## ABOUT THIS TASK:
In the records below, find the line with "none -> <div>" and repeat exactly every line from it through the line with "gap: 12px ->". Pictures stay out.

** Opening EXERCISE MATERIAL block **

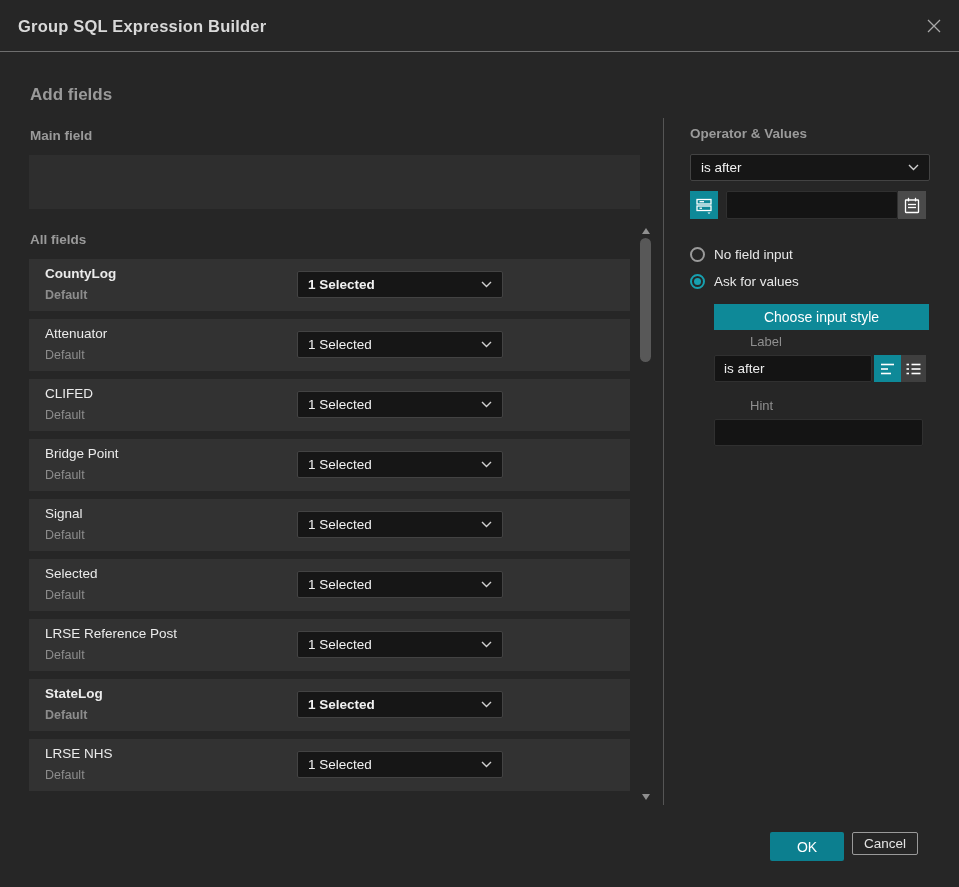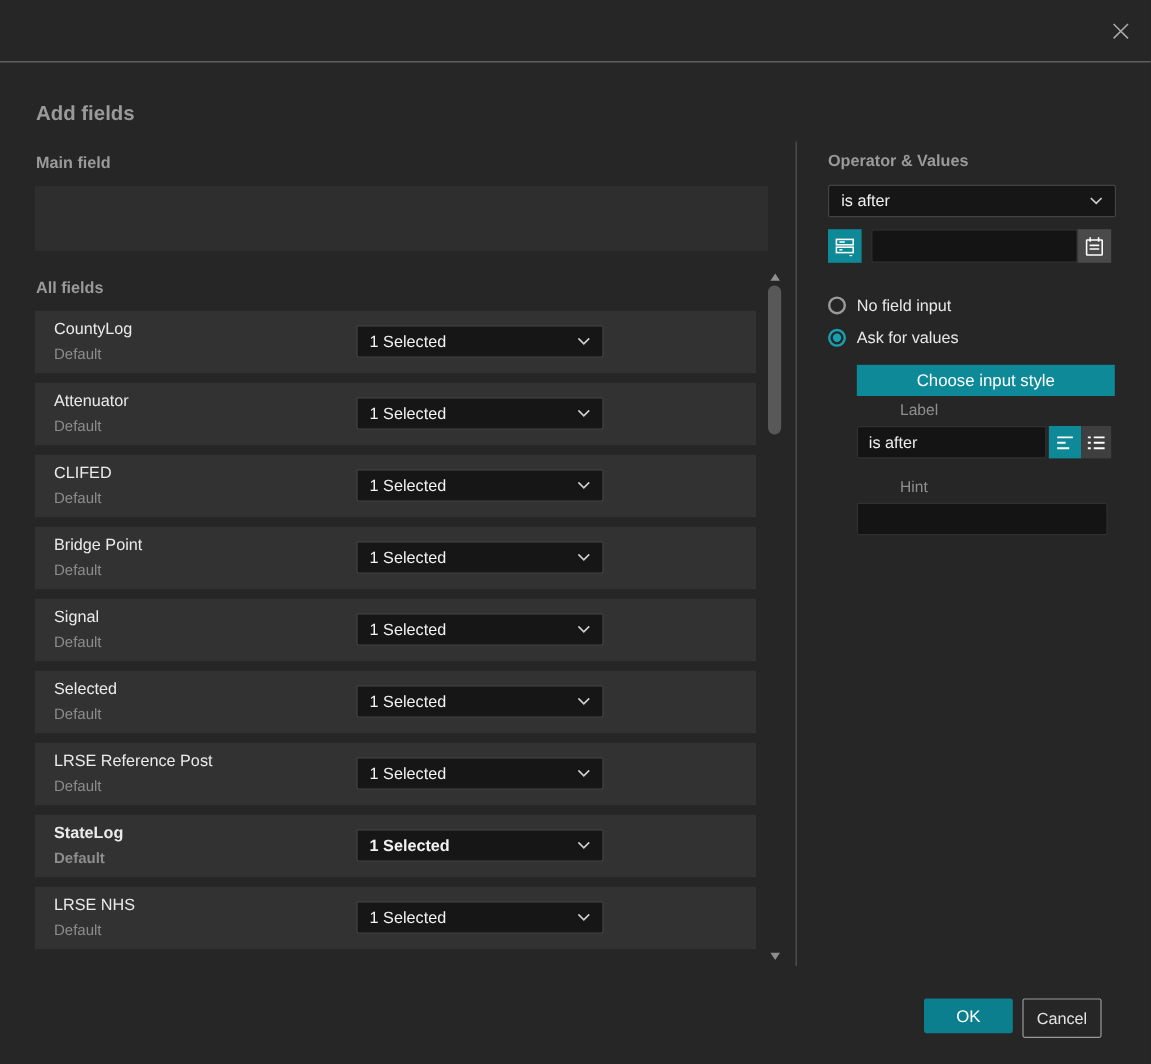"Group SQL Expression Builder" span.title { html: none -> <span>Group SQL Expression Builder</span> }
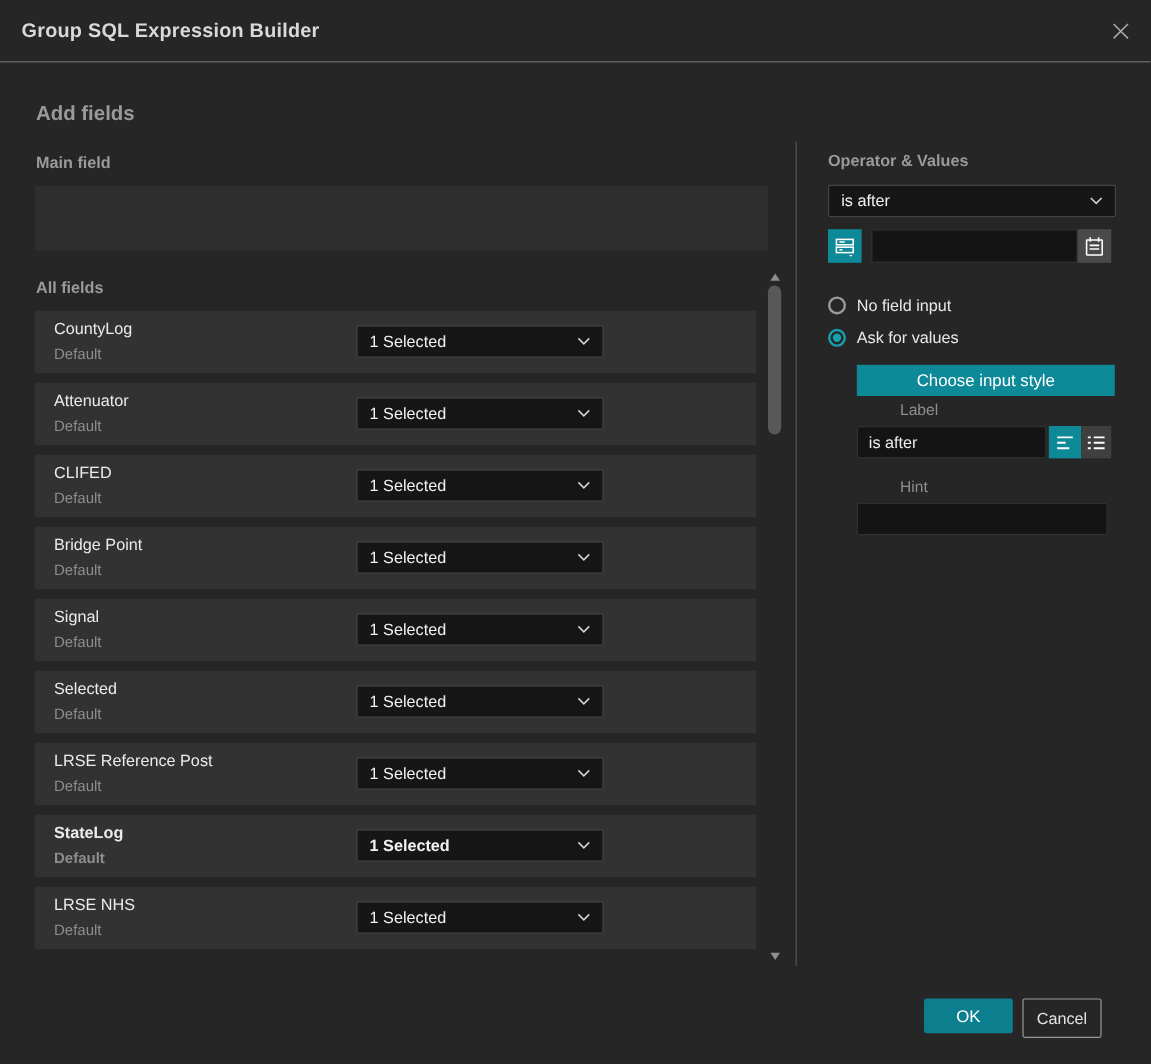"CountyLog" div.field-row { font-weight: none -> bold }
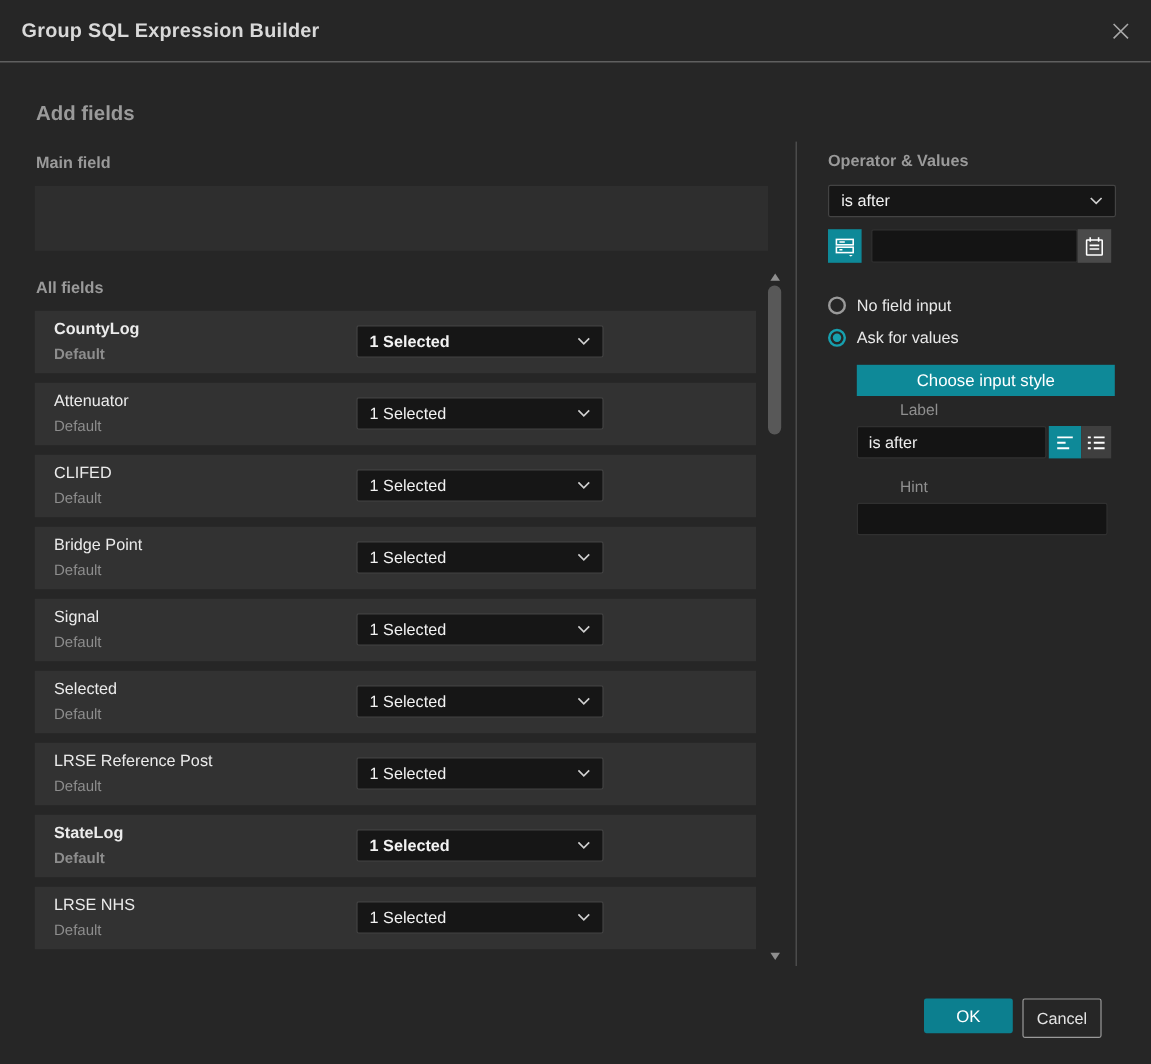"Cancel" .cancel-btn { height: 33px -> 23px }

** Closing EXERCISE MATERIAL block **
** Opening EXERCISE MATERIAL block **

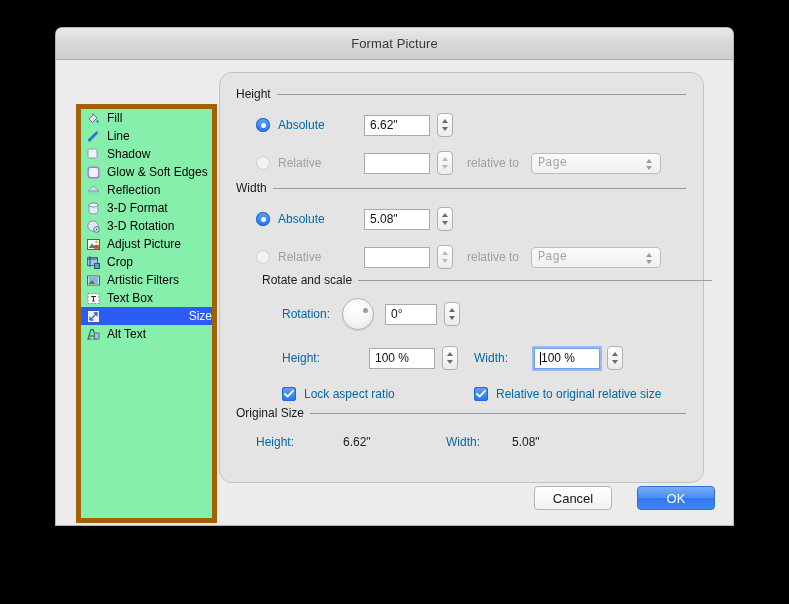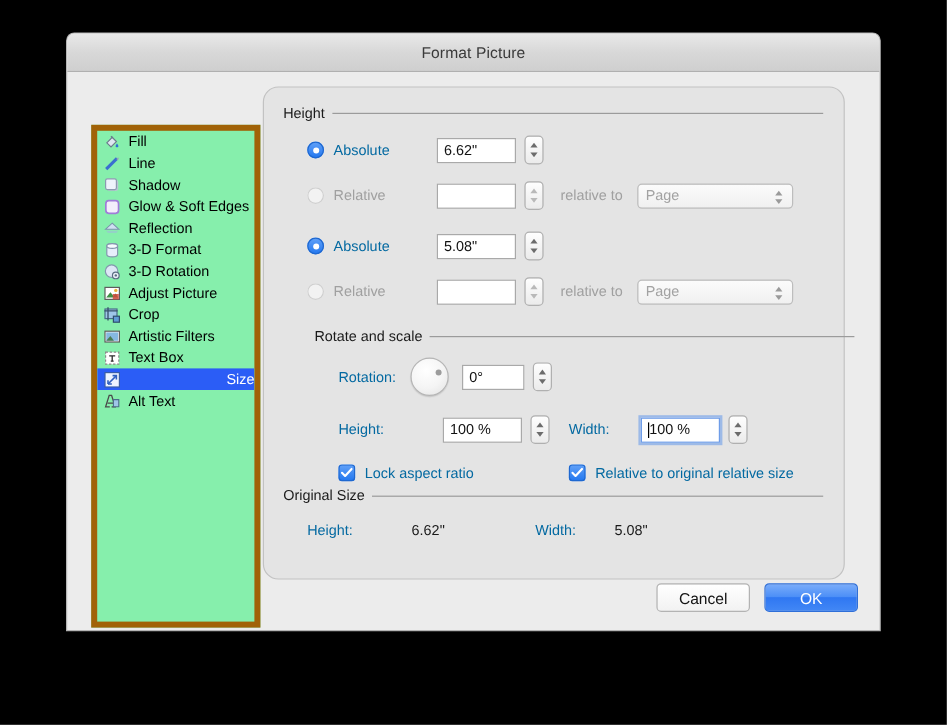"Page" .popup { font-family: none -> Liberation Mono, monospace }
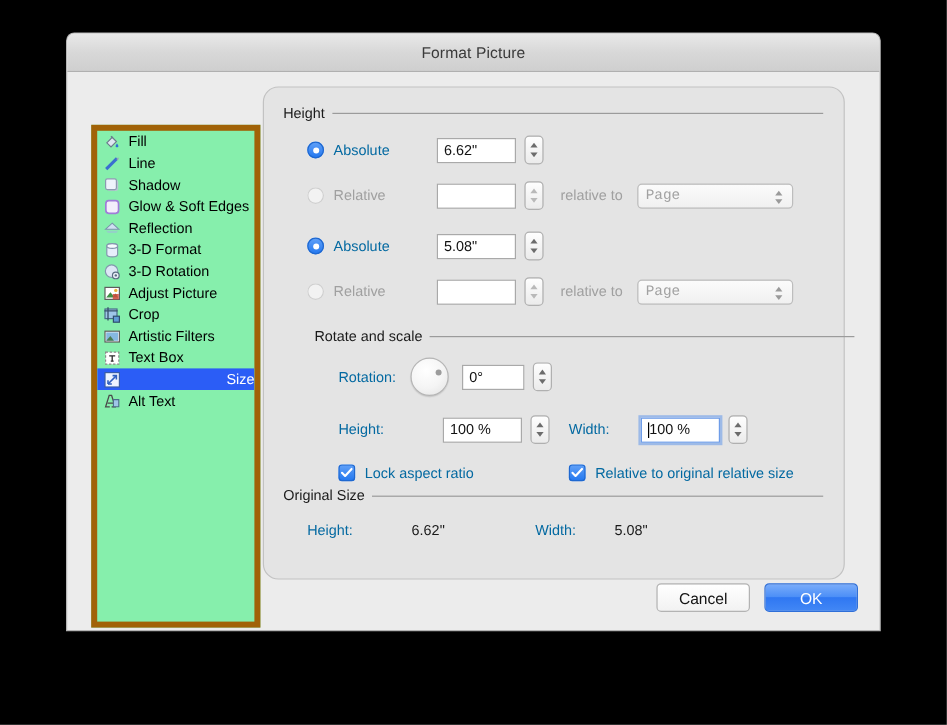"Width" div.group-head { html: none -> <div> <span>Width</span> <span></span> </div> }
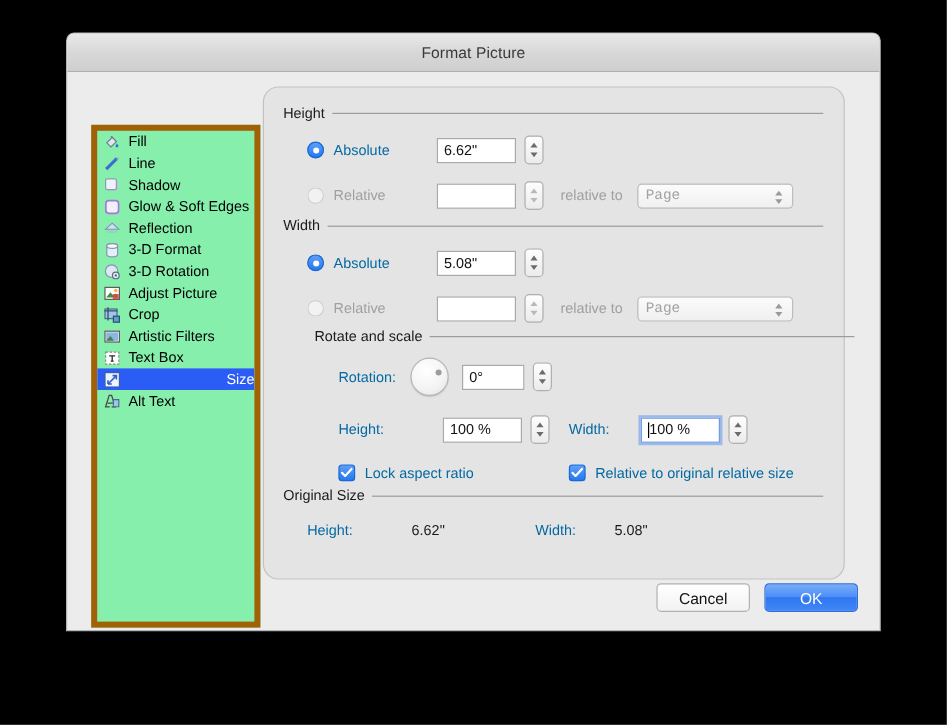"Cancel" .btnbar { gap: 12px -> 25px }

** Closing EXERCISE MATERIAL block **

## RESPONSE AREA:
"Width" div.group-head { html: none -> <div> <span>Width</span> <span></span> </div> }
"Cancel" .btnbar { gap: 12px -> 25px }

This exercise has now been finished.